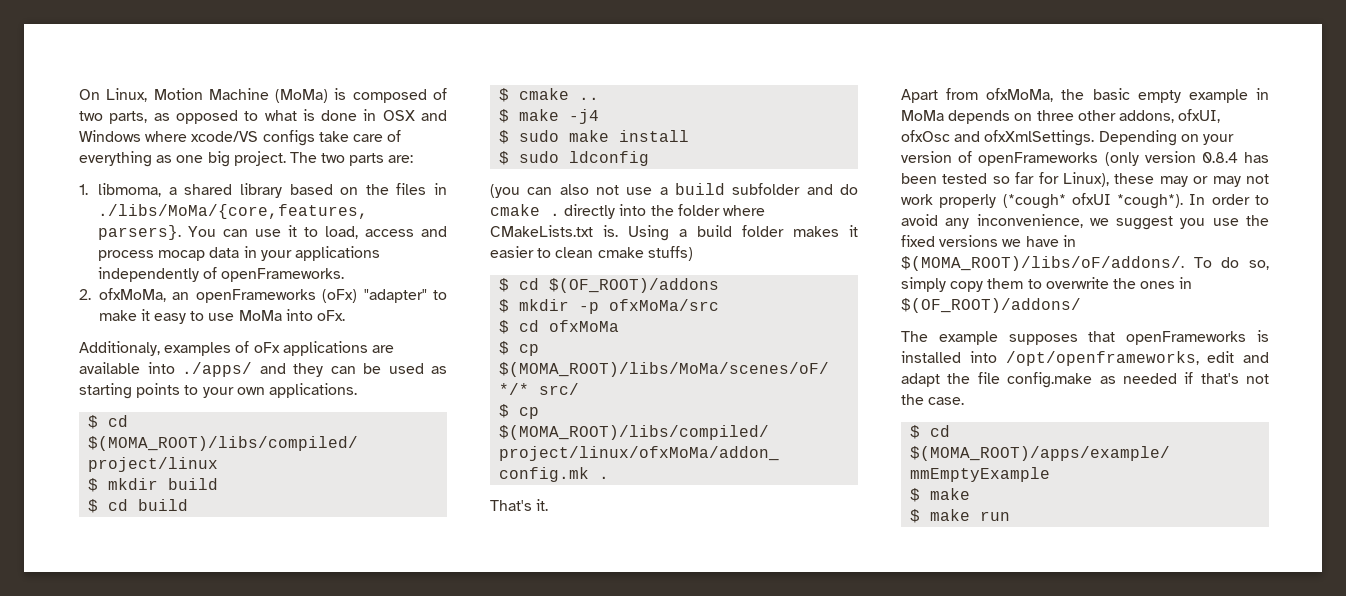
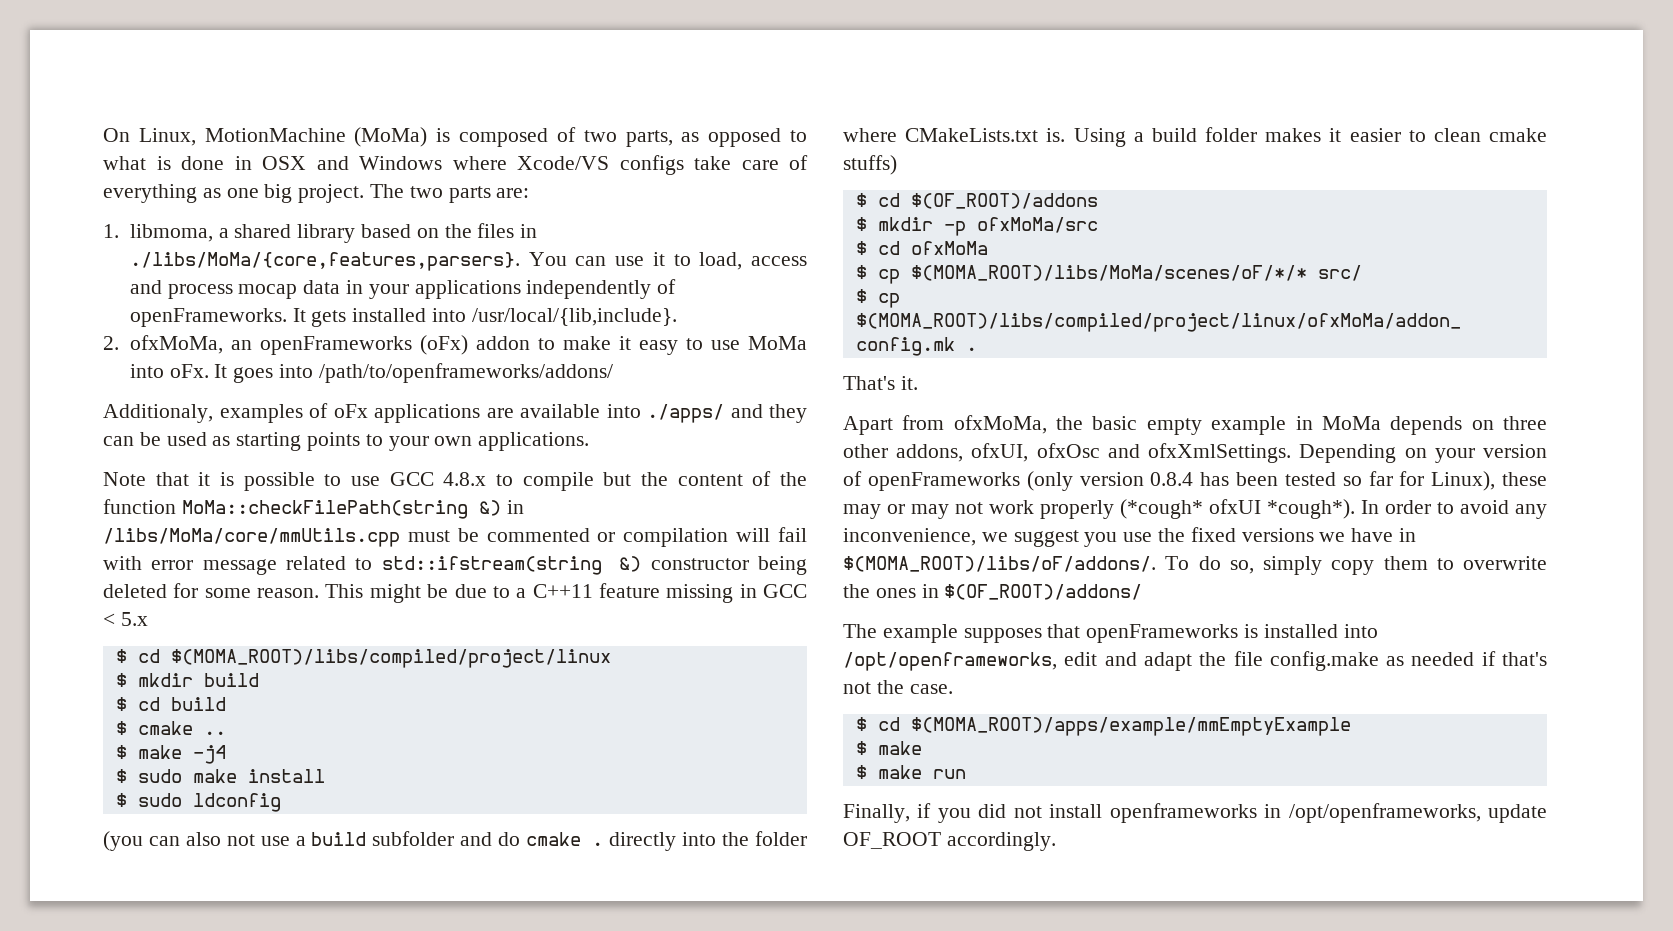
- On Linux, Motion Machine (MoMa) is composed of two parts, as opposed to what is done in OSX and Windows where xcode/VS configs take care of everything as one big project.
+ On Linux, MotionMachine (MoMa) is composed of two parts, as opposed to what is done in OSX and Windows where Xcode/VS configs take care of everything as one big project.
+ It gets installed into /usr/local/{lib,include}.
- 2. ofxMoMa, an openFrameworks (oFx) "adapter" to make it easy to use MoMa into oFx.
+ 2. ofxMoMa, an openFrameworks (oFx) addon to make it easy to use MoMa into oFx. It goes into /path/to/openframeworks/addons/
+ Note that it is possible to use GCC 4.8.x to compile but the content of the function MoMa::checkFilePath(string &) in /libs/MoMa/core/mmUtils.cpp must be commented or compilation will fail with error message related to std::ifstream(string &) constructor being deleted for some reason. This might be due to a C++11 feature missing in GCC < 5.x
+ Finally, if you did not install openframeworks in /opt/openframeworks, update OF_ROOT accordingly.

-----

# Exercise details
Would you please return all lines of the data that include the word "opposed"?

# Finished task
- On Linux, Motion Machine (MoMa) is composed of two parts, as opposed to what is done in OSX and Windows where xcode/VS configs take care of everything as one big project.
+ On Linux, MotionMachine (MoMa) is composed of two parts, as opposed to what is done in OSX and Windows where Xcode/VS configs take care of everything as one big project.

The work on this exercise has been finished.